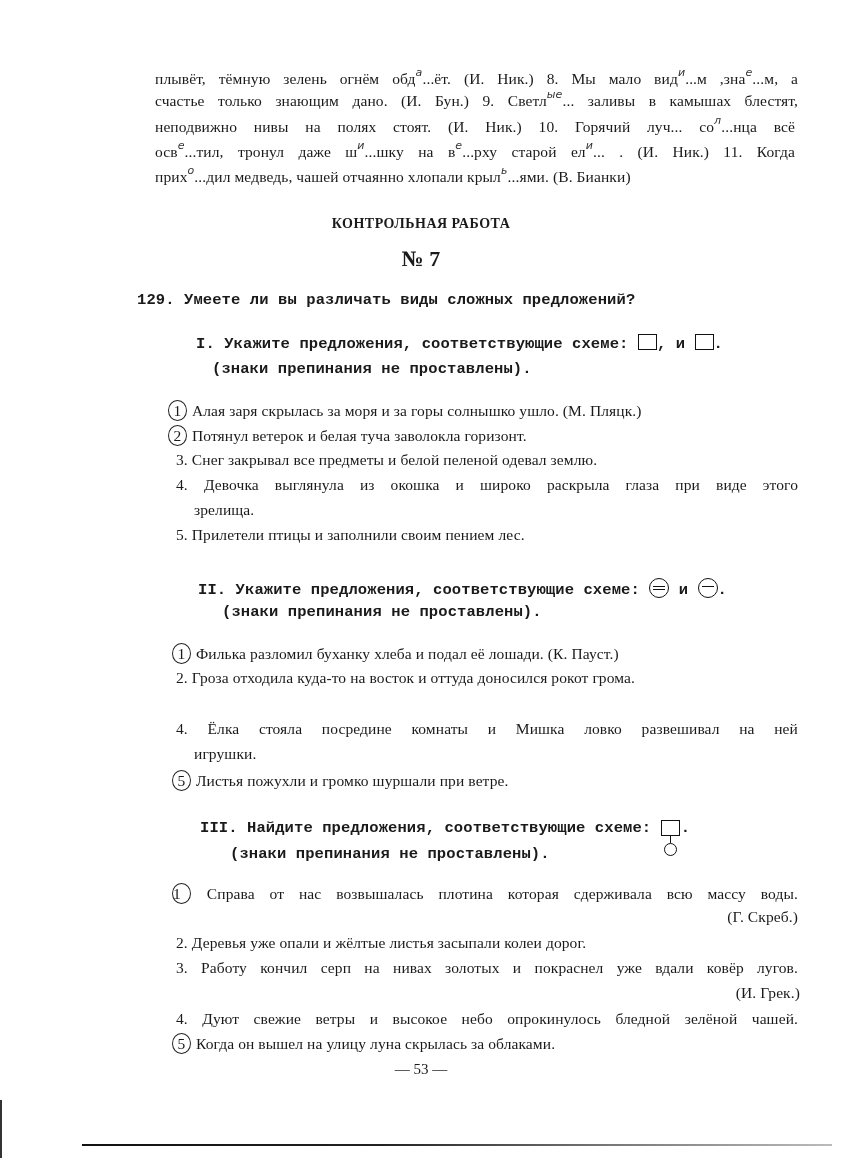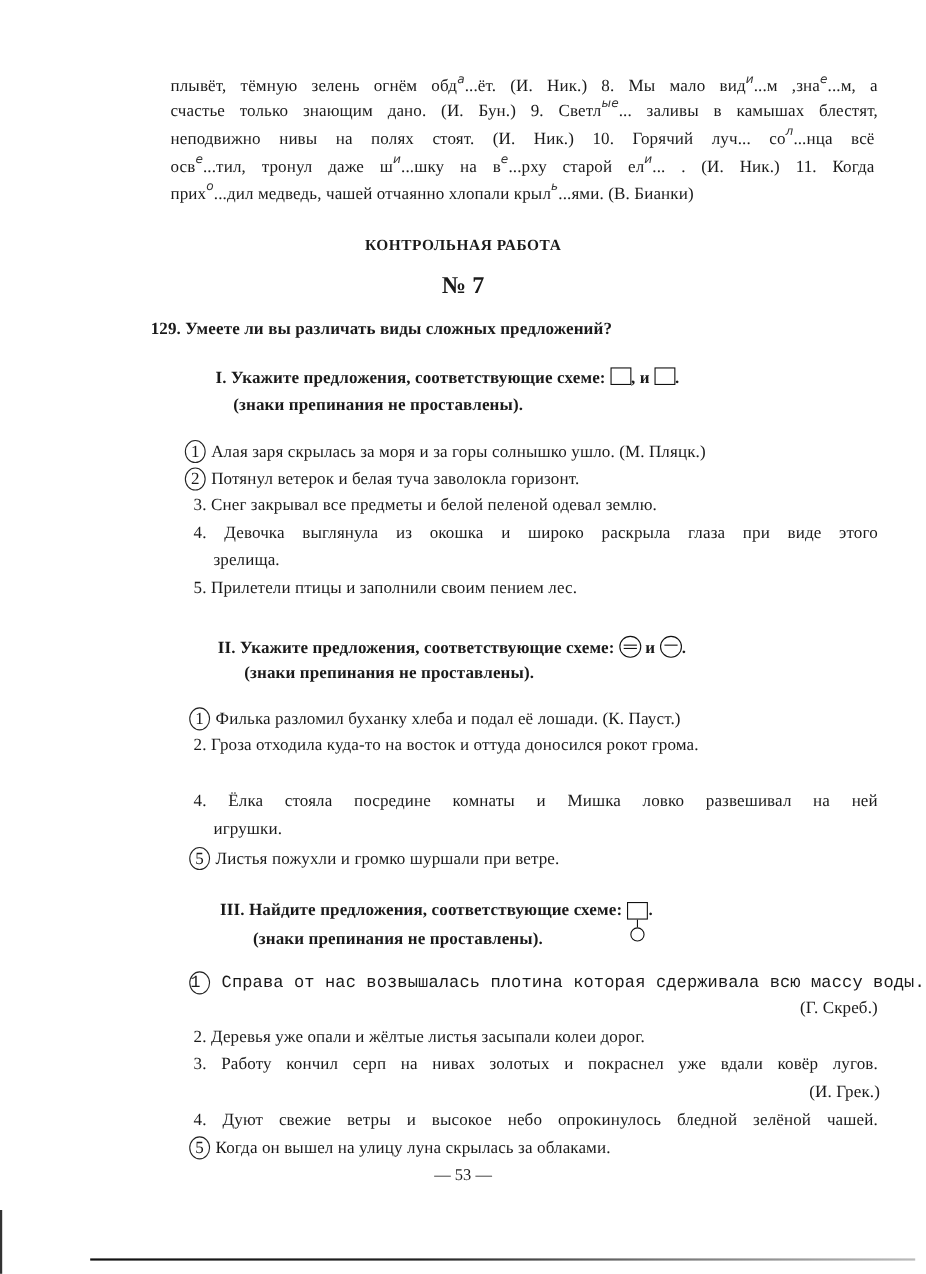--- a/index.html
+++ b/index.html
@@ -4,21 +4,21 @@
 <style>
   html, body { margin:0; padding:0; background:#ffffff; }
   body { width:842px; height:1158px; position:relative; overflow:hidden;
          font-family:"Liberation Serif","DejaVu Serif",serif; color:#1a1a1a; }
   .page { position:absolute; left:0; top:0; width:842px; height:1158px; }
   .line { position:absolute; font-size:15.5px; white-space:nowrap; letter-spacing:0.1px; }
   .just { text-align:justify; text-align-last:justify; }
   .hw { font-family:"DejaVu Sans",sans-serif; font-size:11px; color:#333; position:relative; top:-8px; font-style:italic; }
   .title { position:absolute; left:0; width:842px; text-align:center; font-weight:bold;
            font-family:"Liberation Serif",serif; }
-  .bold { font-weight:bold; }
+  .bold { font-weight:bold;font-family:Liberation Mono, monospace; }
   .circ { display:inline-block; border:1.2px solid #222; border-radius:50%; width:17px; height:19px;
           text-align:center; line-height:19px; margin-left:-4px; margin-right:1px; }
   .sq { display:inline-block; width:17px; height:14px; border:1.5px solid #111; vertical-align:-2px; }
   .oc { display:inline-block; width:18px; height:18px; border:1.4px solid #111; border-radius:50%;
         vertical-align:-4px; position:relative; }
   .oc .l1 { position:absolute; left:3px; right:3px; top:7px; border-top:1.2px solid #111; }
   .oc .l2 { position:absolute; left:3px; right:3px; top:10px; border-top:1.2px solid #111; }
   .tree { display:inline-block; position:relative; width:20px; height:14px; vertical-align:-2px; }
   .tree .box { position:absolute; left:0; top:0; width:17px; height:14px; border:1.5px solid #111; }
   .tree .stem { position:absolute; left:9px; top:16px; height:7px; border-left:1.4px solid #111; }
@@ -108,21 +108,21 @@
     <span class="circ">5</span>
     <span>Листья пожухли и громко шуршали при ветре.</span>
   </div>
 
   <div class="line bold" style="left:200px; top:819px;">
     <span>III. Найдите предложения, соответствующие схеме:</span>
     <span class="tree"><span class="box"></span><span class="stem"></span><span class="ball"></span></span>.
   </div>
   <div class="line bold" style="left:230px; top:845px;">(знаки препинания не проставлены).</div>
 
-  <div class="line just" style="left:176px; top:883px; width:622px;font-family:Liberation Mono, monospace;">
+  <div class="line just" style="left:176px; top:883px; width:622px;">
     <span class="circ">1</span>
     <span>Справа от нас возвышалась плотина которая сдерживала всю массу воды.</span>
   </div>
   <div class="line" style="right:44px; top:908px;">(Г. Скреб.)</div>
   <div class="line" style="left:176px; top:934px;">
     <span>2</span>.
     <span>Деревья уже опали и жёлтые листья засыпали колеи дорог.</span>
   </div>
   <div class="line just" style="left:176px; top:959px; width:622px;">
     <span>3</span>.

#### Your instructions
Check every line of the data above for the string "serif", and copy those that have it.

#### Written reply
          font-family:"Liberation Serif","DejaVu Serif",serif; color:#1a1a1a; }
   .hw { font-family:"DejaVu Sans",sans-serif; font-size:11px; color:#333; position:relative; top:-8px; font-style:italic; }
            font-family:"Liberation Serif",serif; }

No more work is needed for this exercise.